--- To do ---
Transcribe each record exactly; skip any picture.

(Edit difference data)
☆ ☆ ☆ ☆

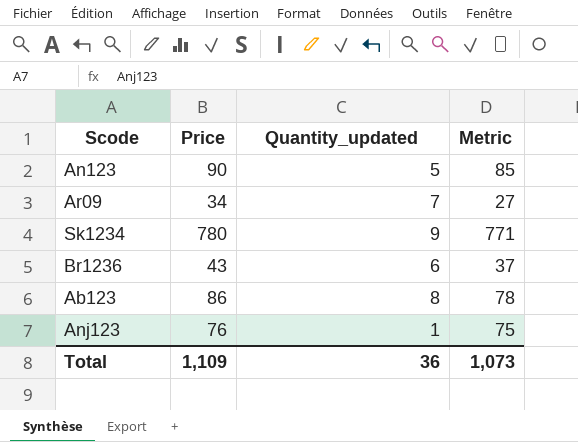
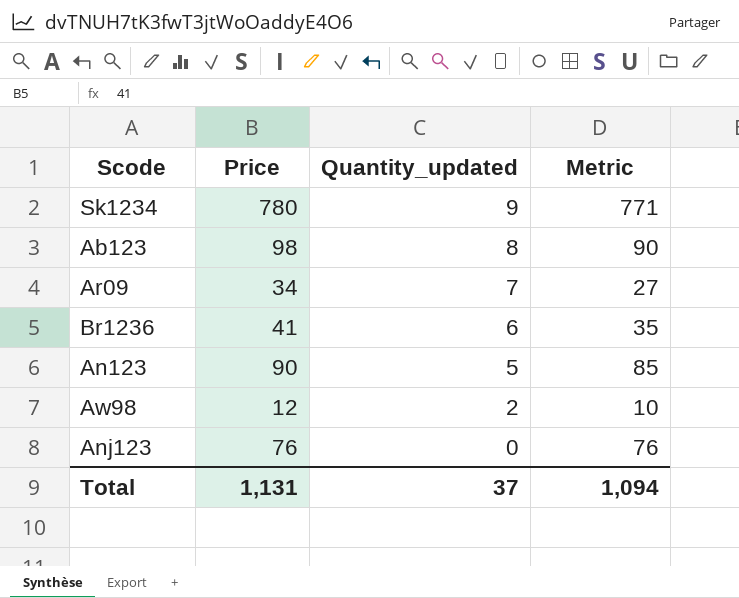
row order: none -> Quantity_updated descending
Ab123 | Price: 86 -> 98
Ab123 | Metric: 78 -> 90
Br1236 | Price: 43 -> 41
Br1236 | Metric: 37 -> 35
row Aw98: none -> 12 | 2 | 10
Anj123 | Quantity_updated: 1 -> 0
Anj123 | Metric: 75 -> 76
Total | Price: 1,109 -> 1,131
Total | Quantity_updated: 36 -> 37
Total | Metric: 1,073 -> 1,094

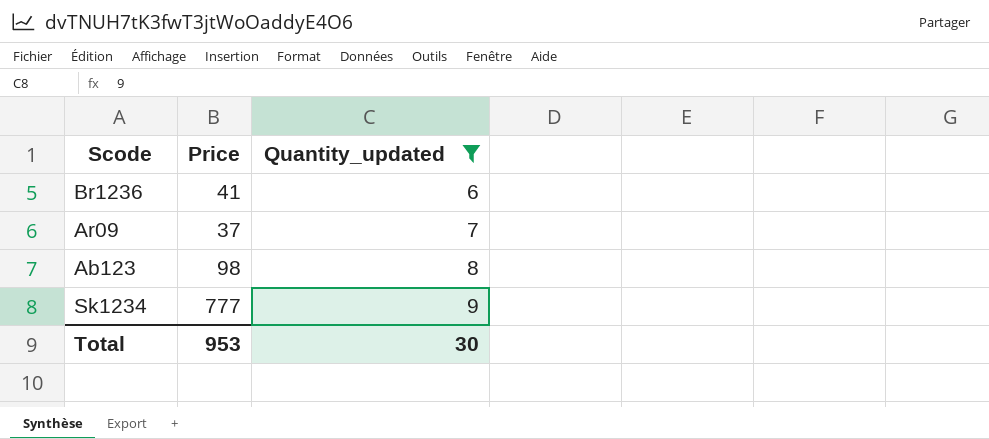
filter: none -> Quantity_updated >= 6
row order: Quantity_updated descending -> Quantity_updated ascending
column Metric | formula: [Price] - [Quantity_updated] -> none
Ar09 | Price: 34 -> 37
Sk1234 | Price: 780 -> 777
Total | Price: 1,131 -> 953
Total | Quantity_updated: 37 -> 30

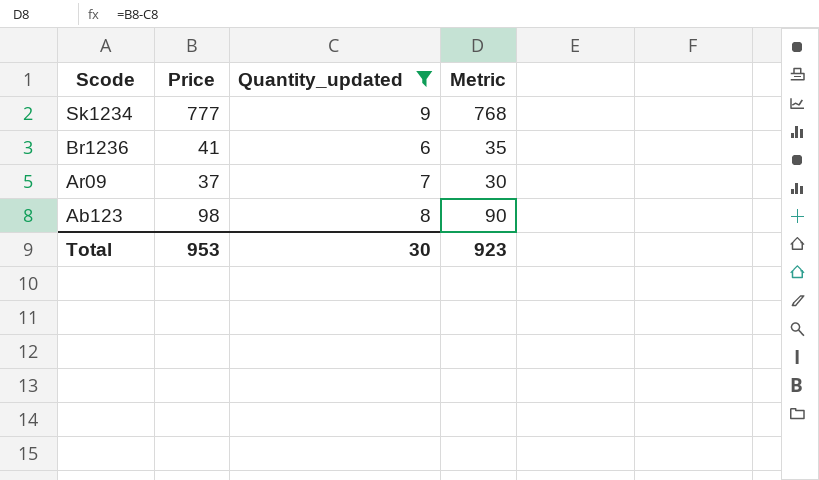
row order: Quantity_updated ascending -> Scode descending
column Metric | formula: none -> [Price] - [Quantity_updated]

☆ ☆ ☆ ☆

--- Task response ---
row order: none -> Quantity_updated descending
Ab123 | Price: 86 -> 98
Ab123 | Metric: 78 -> 90
Br1236 | Price: 43 -> 41
Br1236 | Metric: 37 -> 35
row Aw98: none -> 12 | 2 | 10
Anj123 | Quantity_updated: 1 -> 0
Anj123 | Metric: 75 -> 76
Total | Price: 1,109 -> 1,131
Total | Quantity_updated: 36 -> 37
Total | Metric: 1,073 -> 1,094

filter: none -> Quantity_updated >= 6
row order: Quantity_updated descending -> Quantity_updated ascending
column Metric | formula: [Price] - [Quantity_updated] -> none
Ar09 | Price: 34 -> 37
Sk1234 | Price: 780 -> 777
Total | Price: 1,131 -> 953
Total | Quantity_updated: 37 -> 30

row order: Quantity_updated ascending -> Scode descending
column Metric | formula: none -> [Price] - [Quantity_updated]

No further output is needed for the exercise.